=== Section Start ===

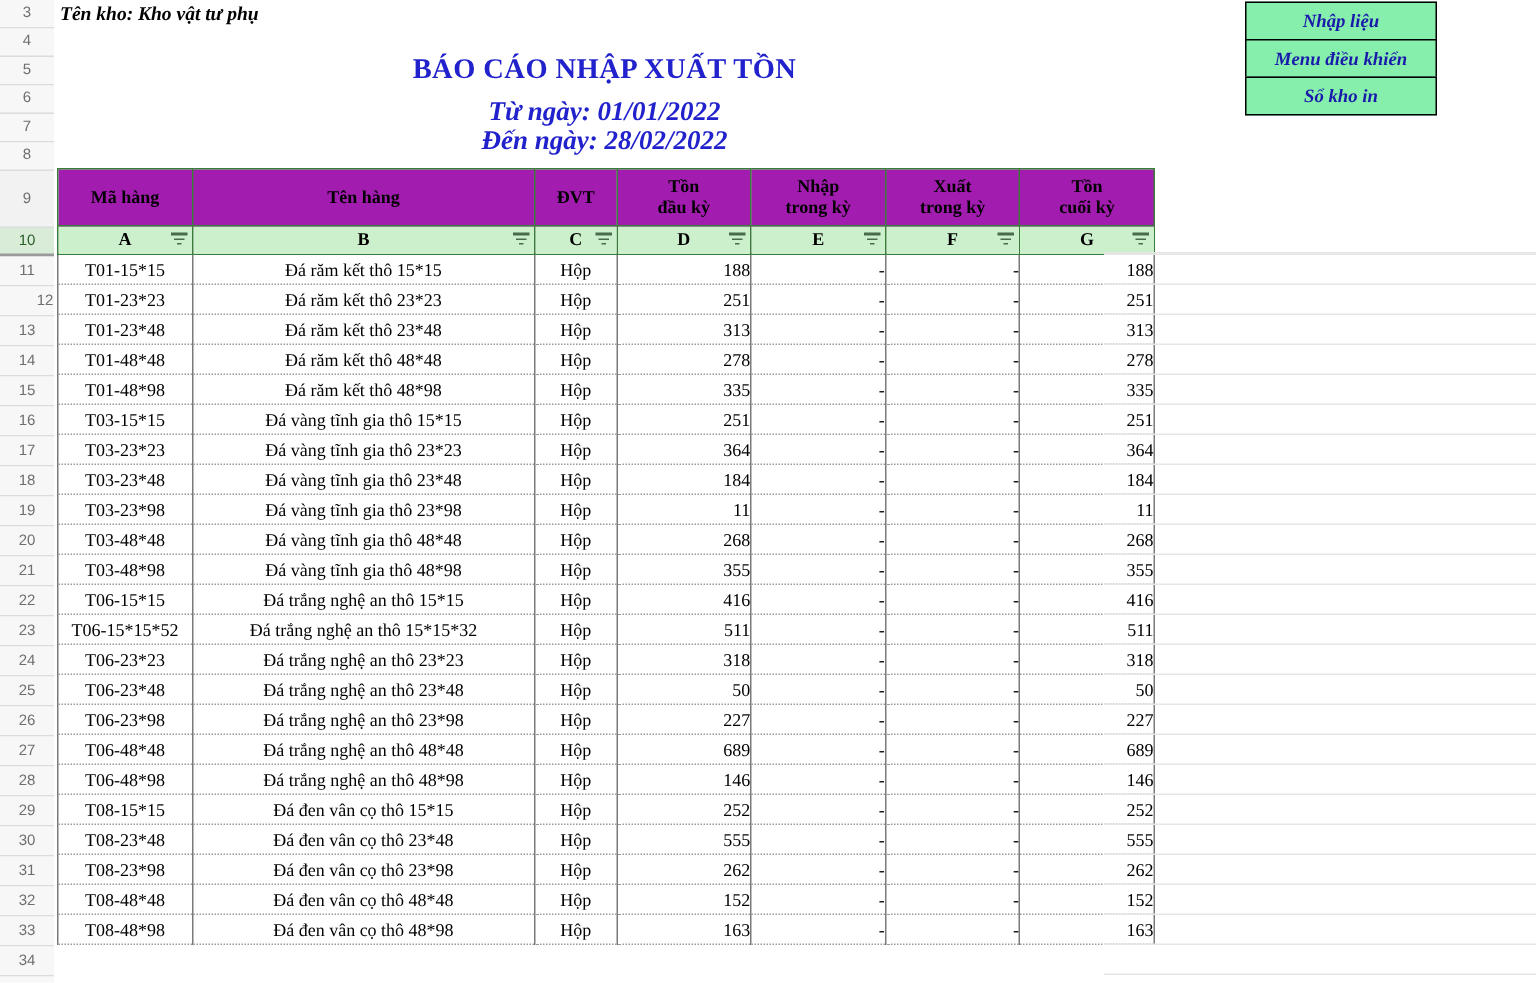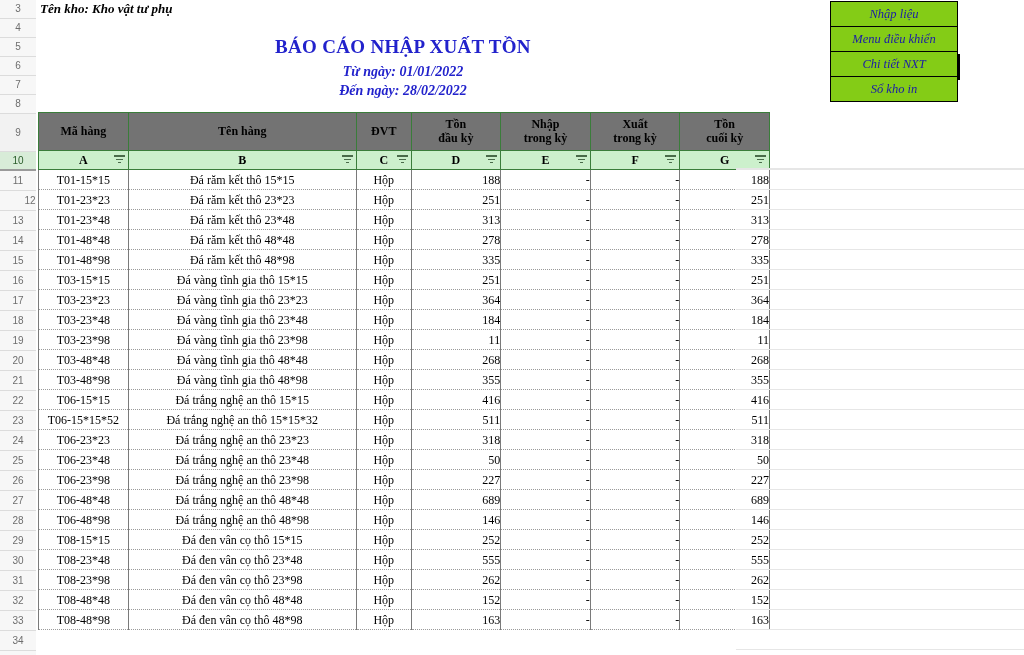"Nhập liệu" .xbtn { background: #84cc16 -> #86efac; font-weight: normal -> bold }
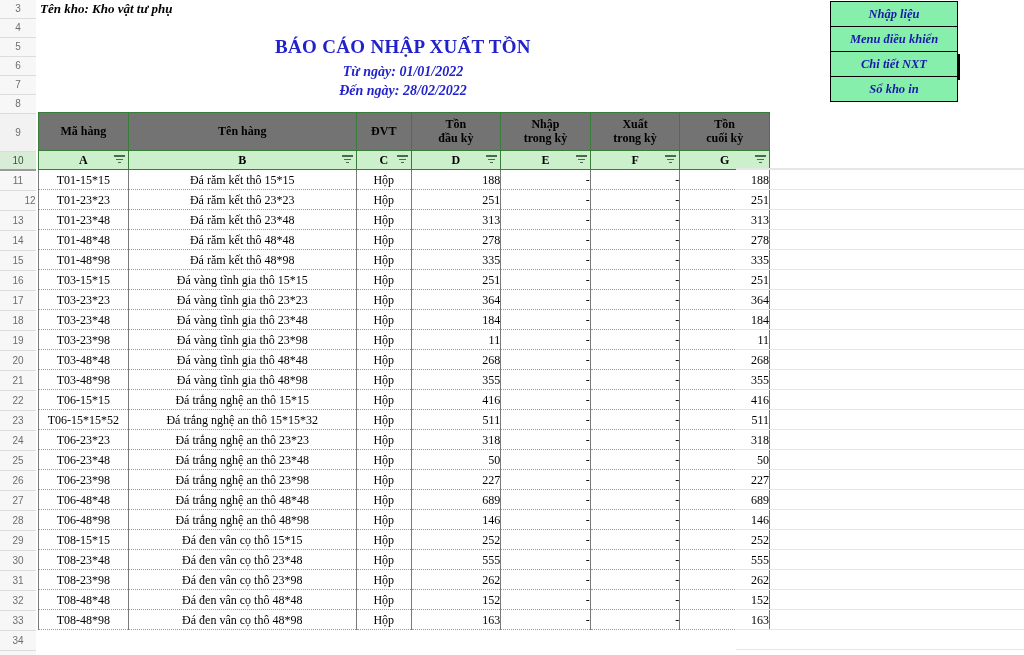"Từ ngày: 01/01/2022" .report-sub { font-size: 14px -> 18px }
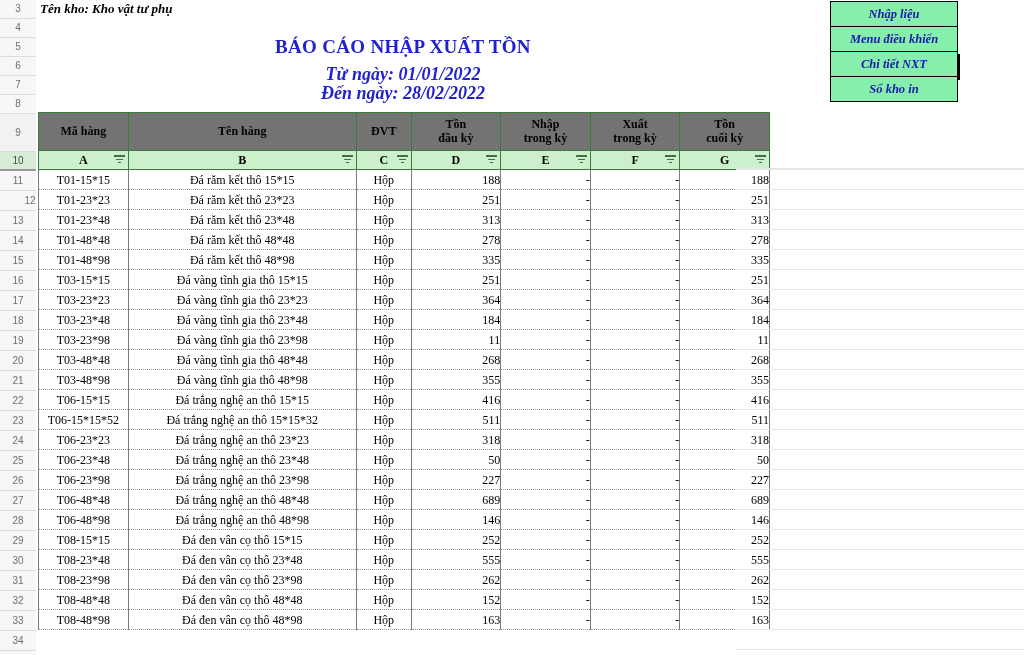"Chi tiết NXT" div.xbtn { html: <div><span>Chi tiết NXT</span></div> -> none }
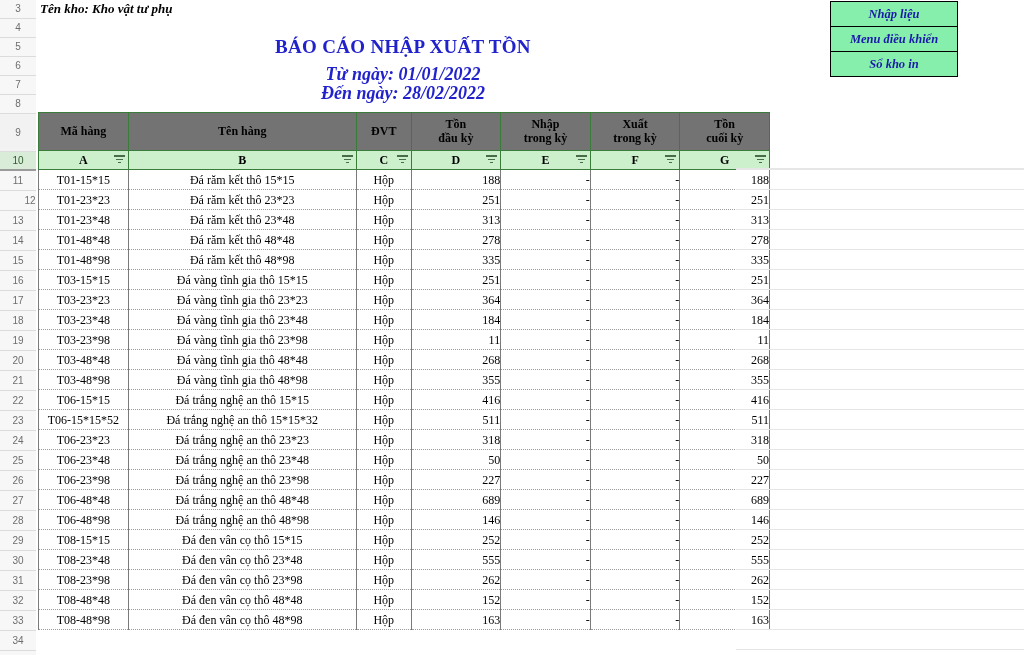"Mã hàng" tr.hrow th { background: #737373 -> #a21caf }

=== Section End ===
=== Section Start ===

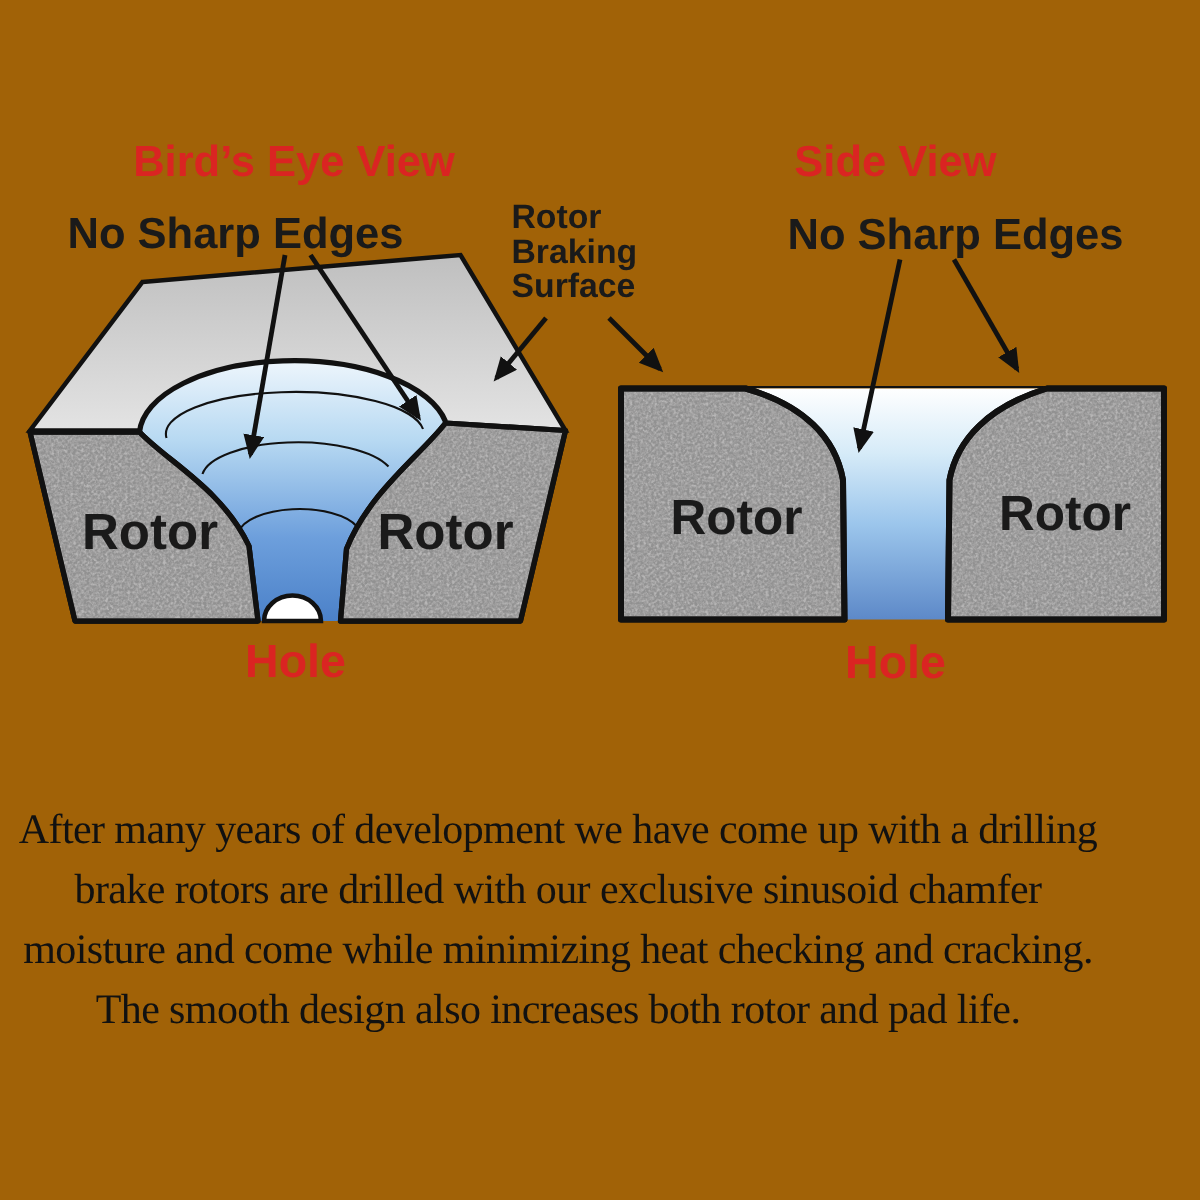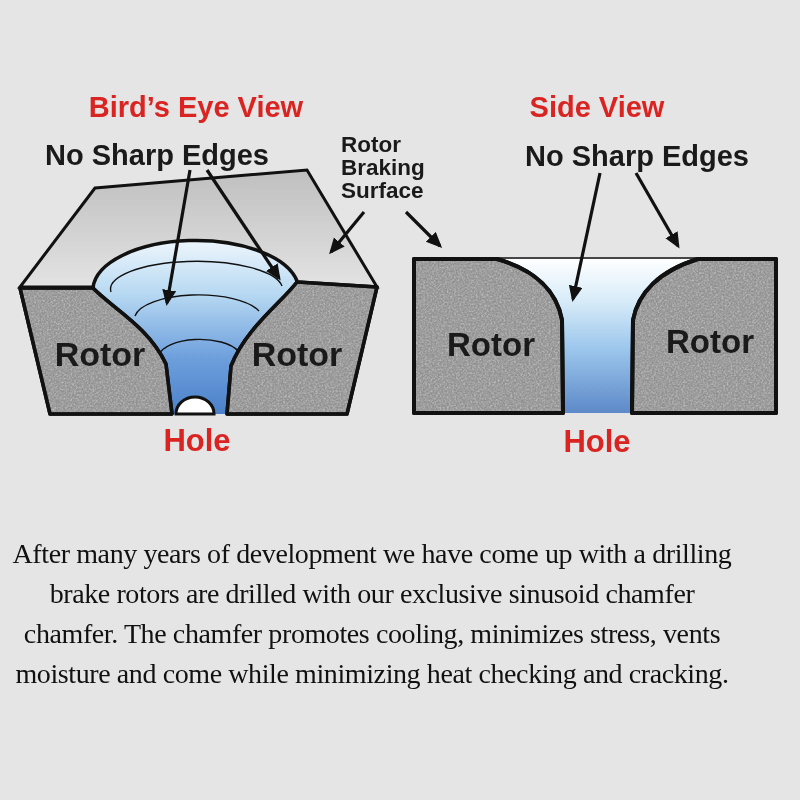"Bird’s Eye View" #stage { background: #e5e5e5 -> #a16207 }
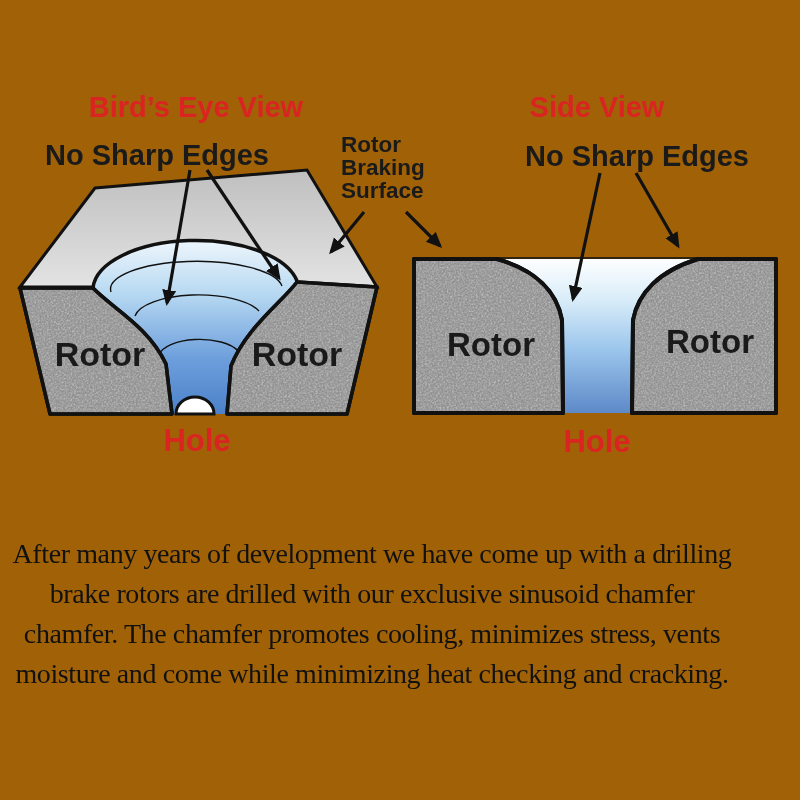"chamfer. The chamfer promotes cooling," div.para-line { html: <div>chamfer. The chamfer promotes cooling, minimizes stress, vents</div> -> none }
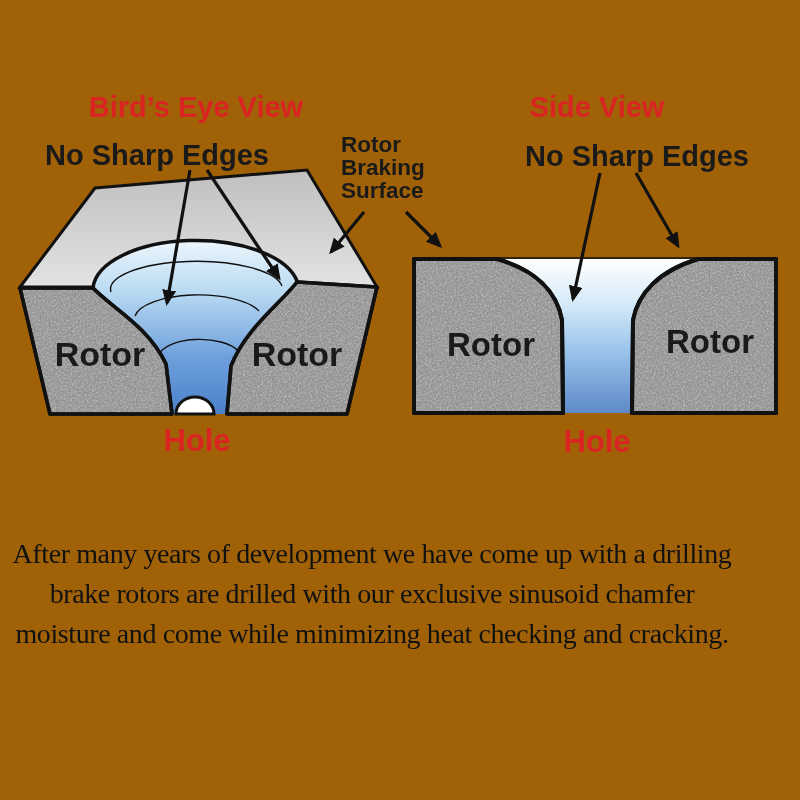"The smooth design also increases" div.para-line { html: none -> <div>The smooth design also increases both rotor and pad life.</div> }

=== Section End ===

• **WHAT IS BEING ASKED**
Although the records hold pictures, the copy must not; give again exactly the lines from the one with "html: <div>chamfer. The" through the one with "html: none ->".

• **YOUR RESPONSE**
"chamfer. The chamfer promotes cooling," div.para-line { html: <div>chamfer. The chamfer promotes cooling, minimizes stress, vents</div> -> none }
"The smooth design also increases" div.para-line { html: none -> <div>The smooth design also increases both rotor and pad life.</div> }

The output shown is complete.